Aquella
noche cogí la guitarra cargado de rabia. Tenía la certeza de que arrancándole
unas suaves notas toda la adrenalina que recorría mi cuerpo desaparecería.
Suponía mi terapia, mi cura, mi tabla de salvación, era lo único que conseguía
evadirme del mundo y hacer que me olvidase de todo. En el mismo instante en el que
sonó el primer acorde, su cara volvió a mí. Era consciente de que había sido una
pelea absurda y sin fundamento, pero habíamos tenido tantos enfrentamientos en
los últimos tiempos que estaba convencido de que sería el último.
De repente, su aroma lo inundó todo y lo que salía de mis labios iba dedicado a
ella.

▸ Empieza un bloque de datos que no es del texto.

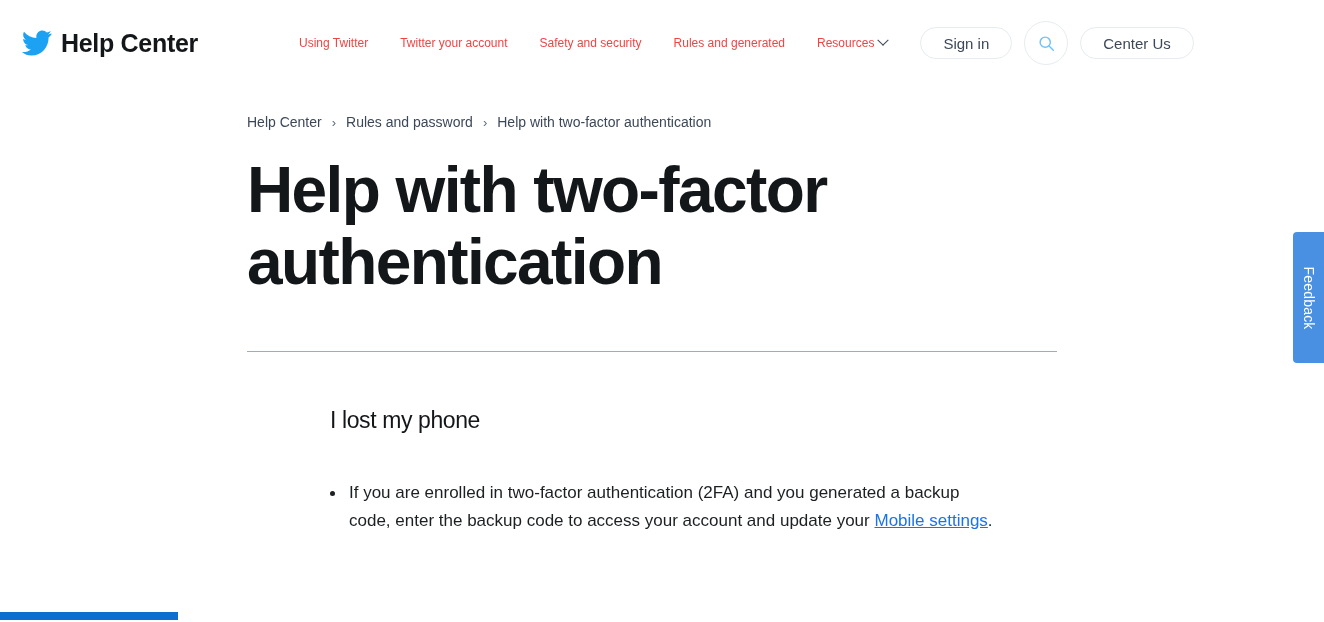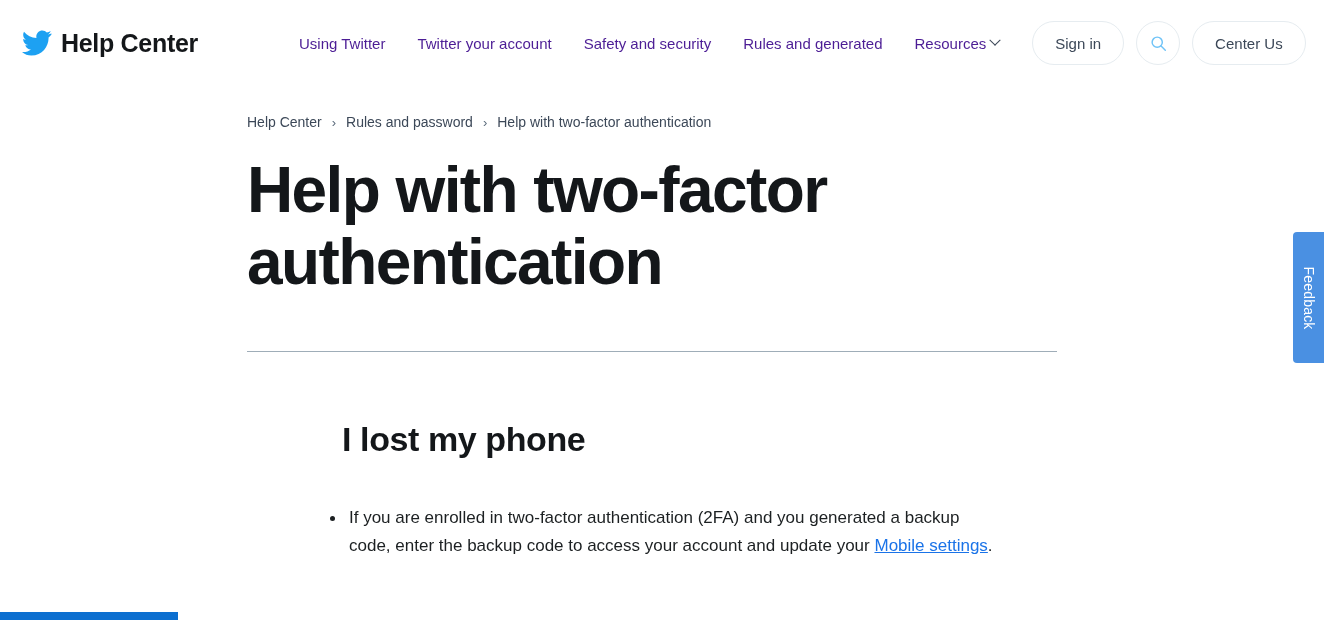"Using Twitter" .nav-link { color: #4c1d95 -> #ef4444; font-size: 15px -> 12px }
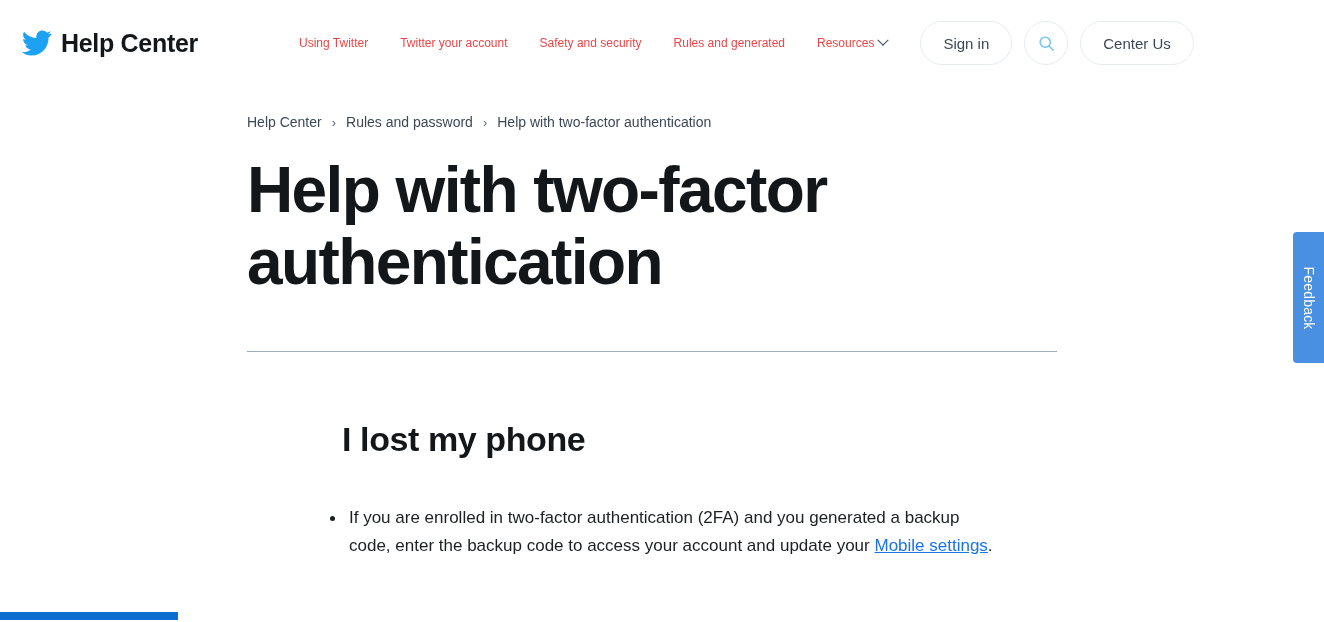"Sign in" .pill-btn { height: 44px -> 32px }
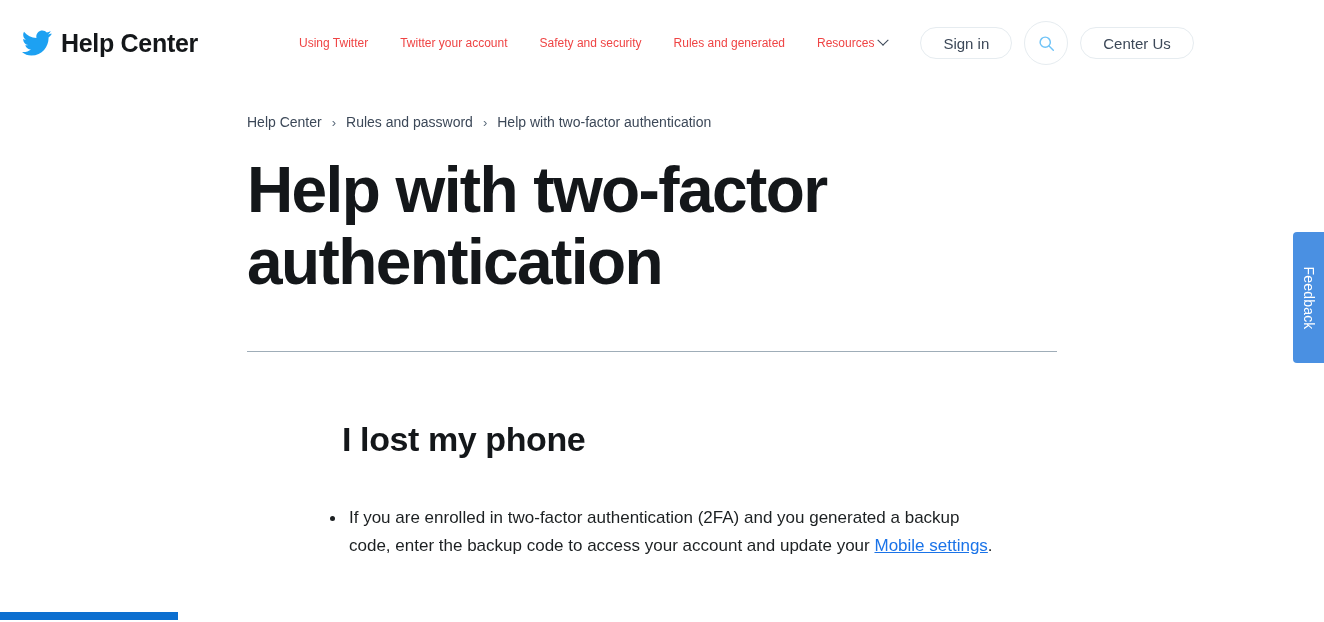"I lost my phone" .section-heading { font-size: 34px -> 23px; font-weight: bold -> normal; margin: 12px -> 0 }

Para esa persona que me había hecho conocer el amor, pero que, a su vez,
me había arrastrado al mismísimo infierno. Por mucho que me lo negase no teníamos
futuro. Y era lo más duro y lo más difícil. Reconocerlo. Y es que en ocasiones el
amor no es suficiente. ¿Cómo olvidar los buenos momentos? ¿Tan intensos y
amargos fueron los malos para empañar el resto? ¿Dónde quedó todo eso? Las risas
compartidas, las miradas cómplices y las ganas y la necesidad de estar juntos
dieron paso a los reproches, los gritos y la frustración. «¿Estás seguro?»,
parecía querer preguntar mi mente. «No, en absoluto», fue mi respuesta. Y aún
hoy la mantengo. Solo tengo algo claro por ahora: que no puedo seguir así. Me
tumbo en la cama, tomo de nuevo la guitarra entre mis manos y dejo que mis
pensamientos fluyan a la misma velocidad que mis dedos acarician las cuerdas.